Motorcycle/Scooter – 1%

Telework – 9%*

These figures represent typical commute patterns. As many as a quarter of lab employees telework at least some days, and the lab estimates that telework offsets about 9 percent of commute trips.

We asked about parking prices for commuters.  Lissa Myers, who is the Lab’s Sustainable Transportation &  Climate Change Resiliency Practice Leader told us:

Parking is free on our campus and we have an abundance of it.

That’s the problem, really.  We have an abundance of proven technologies that are “high-performance, low-emission, energy-saving strategies”–they include dense cities, cycling, transit, walking and car pooling.  But technologies don’t work, or don’t work well if we subsidize people to use energy-wasting alternatives and locate large concentrations of workers in places where they have few alternatives but to drive single-occupancy vehicles.

Location, location, location

And because the lab is located on the urban fringe, rather than in a central, transit served location (like say, downtown Denver) its employees have few nearby housing options that would let them bike, walk or take transit to work. The lab has a Walk Score of 30 (out of a possible 100) making it “car dependent”–the nearest coffee shops, restaurants and grocery stores are more than a half mile away, and generally on the other side of the I-70 freeway, meaning that if they leave the lab for errands or a meal, its most likely they’ll drive.

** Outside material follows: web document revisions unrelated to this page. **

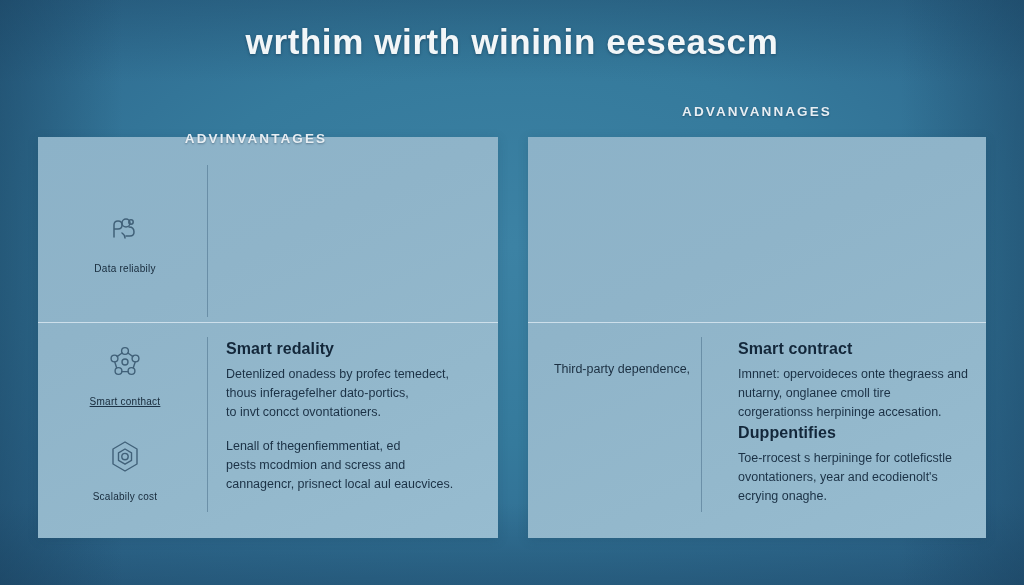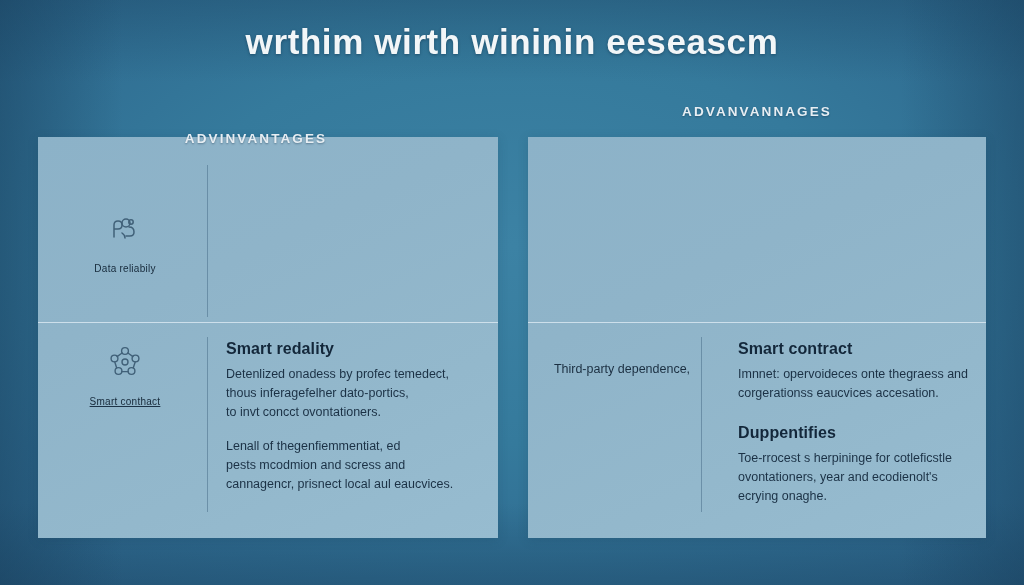"nutarny, onglanee cmoll tire" div.line { html: none -> <div>nutarny, onglanee cmoll tire</div> }
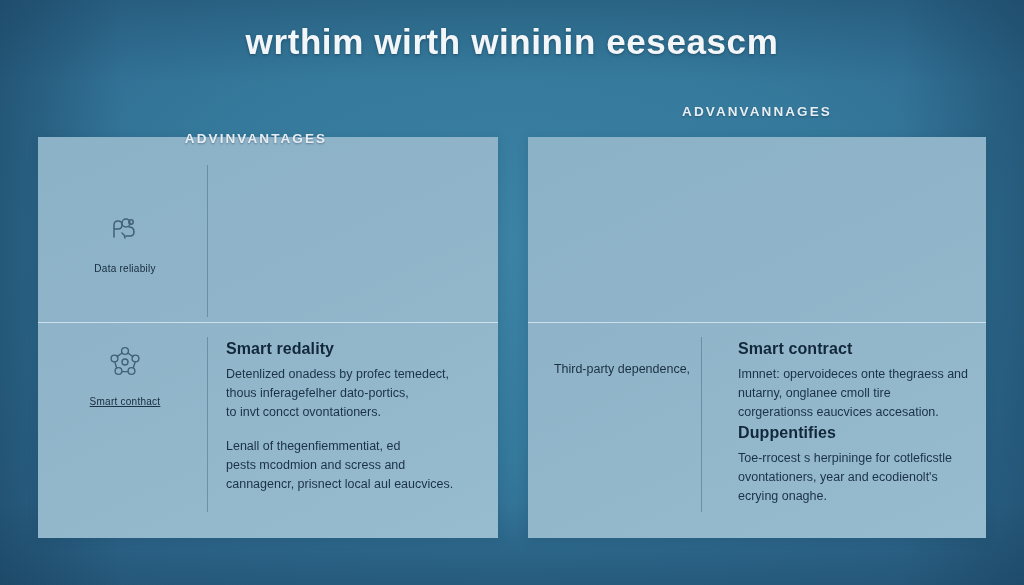"corgerationss eaucvices accesation." div.line { text: eaucvices -> herpininge }
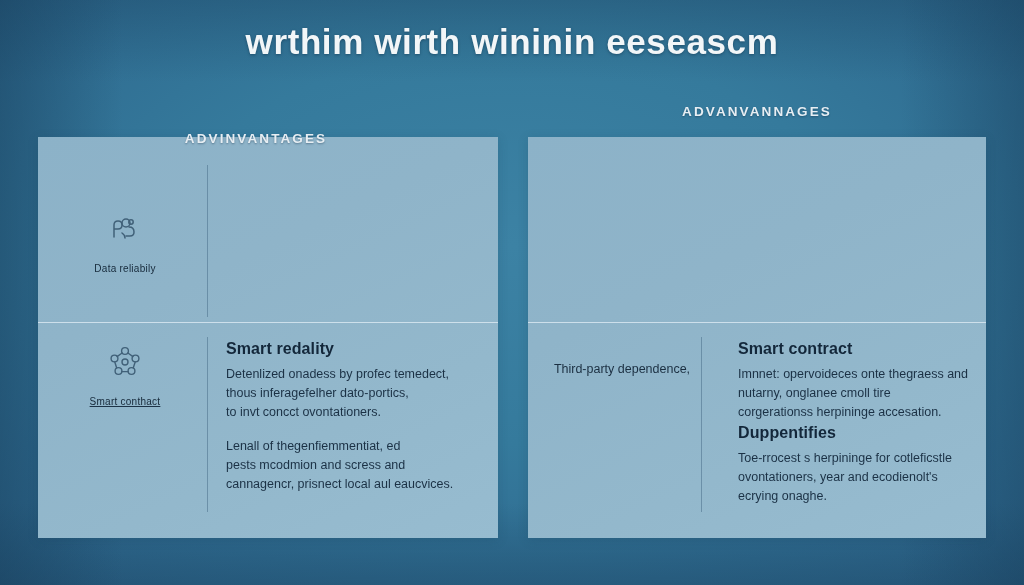"Scalabily cost" div.item { html: none -> <div> <span> <svg> <path></path> <path></path> <circle></circle> </svg> </span> <span>Scalabily cost</span> </div> }
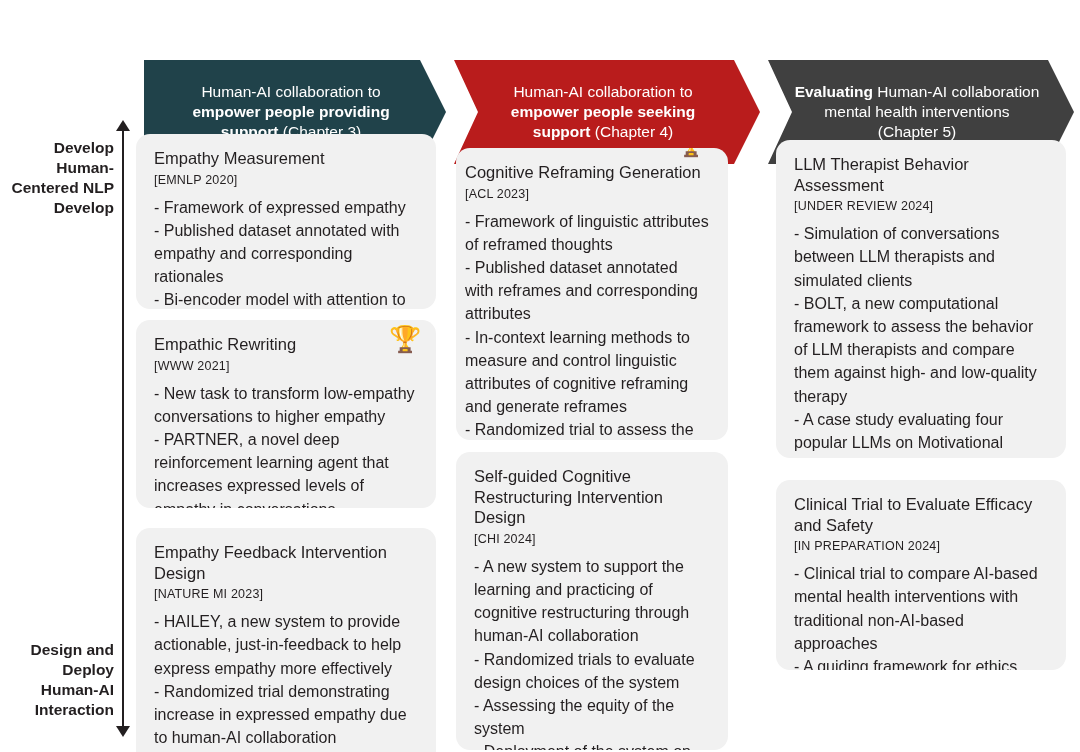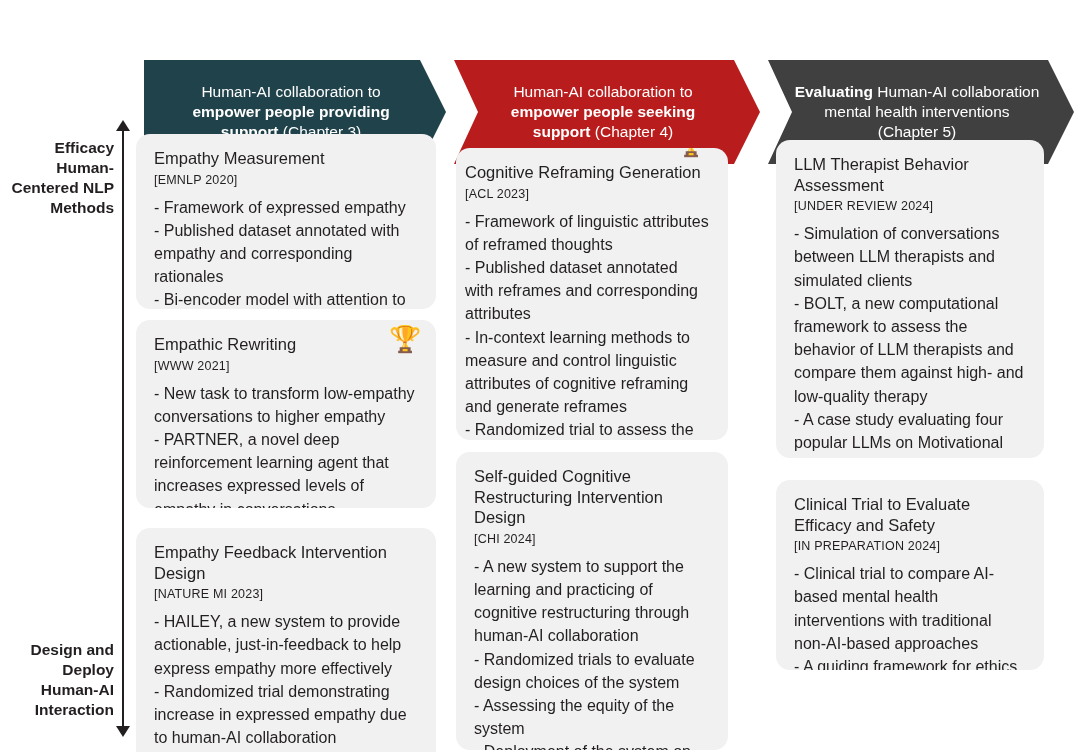"Efficacy Human-Centered NLP Methods" div.axis-label { text: Efficacy Human-Centered NLP Methods -> Develop Human-Centered NLP Develop }
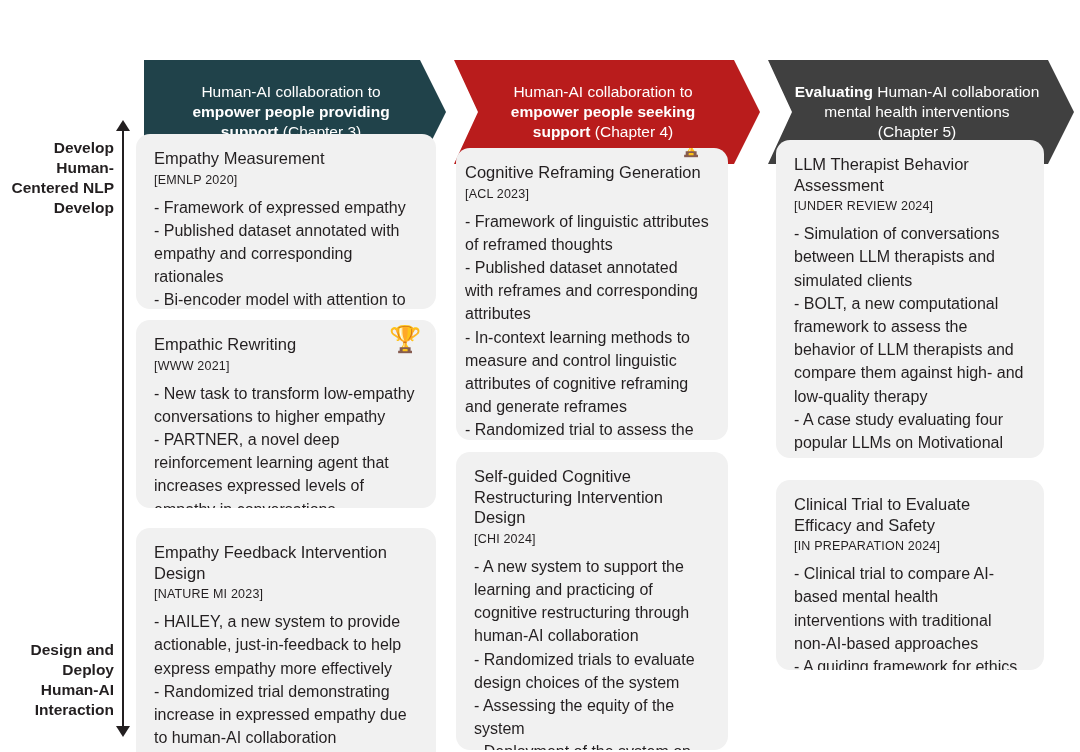"LLM Therapist Behavior Assessment" .col-3 { width: 268px -> 290px }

Promoting renewable energy is (and energy conservation and greenhouse gas reductions) is a matter of both technology and incentives. An agency that’s supposedly dedicated to these tasks ought to do a better job of aligning its policies with its mission. There’s little hope that people will use a non-polluting bicycle or take transit to work, for example, if they have free use of parking.

Excess capacity

We also have to note the capacity of the NREL garage, relative to the size of the institution is enormous. The garage, completed in 2012, contains 1,800 spaces, while the lab has just 1,500 employees.  So that’s about 300 spaces more than are needed to provide one space per employee.  Based on the lab’s mode split, only slight more than 1,000 spaces are occupied per day (about 975 by single occupancy commuters, about 30 more by carpools (if we assume 2.5 workers per carpool), and about 6 spaces for van pools (assuming six workers per van pool) and the equivalent of 8 spaces by motorcycles and scooters (assuming 2 two-wheelers per parking space).  That means the garage has almost 75 percent more capacity (1,800 spaces supplied for about 1,025 vehicles) than is needed to house NREL’s worker’s vehicles–and that a price of zero to the users.  (To be sure, the garage also accommodates visitors, but that doesn’t materially affect our analysis.  According to the NREL’s economic impact statement, the lab gets about 25,000 visitors per year, which works out to about 100 visitors per day; if they each needed a parking space for an entire day, that would work out to about 100 parking spaces. In reality, typical demand would be less because most visitors stay less than an entire day and many arrive in multi-occupancy vehicles or via transit or hired vehicles).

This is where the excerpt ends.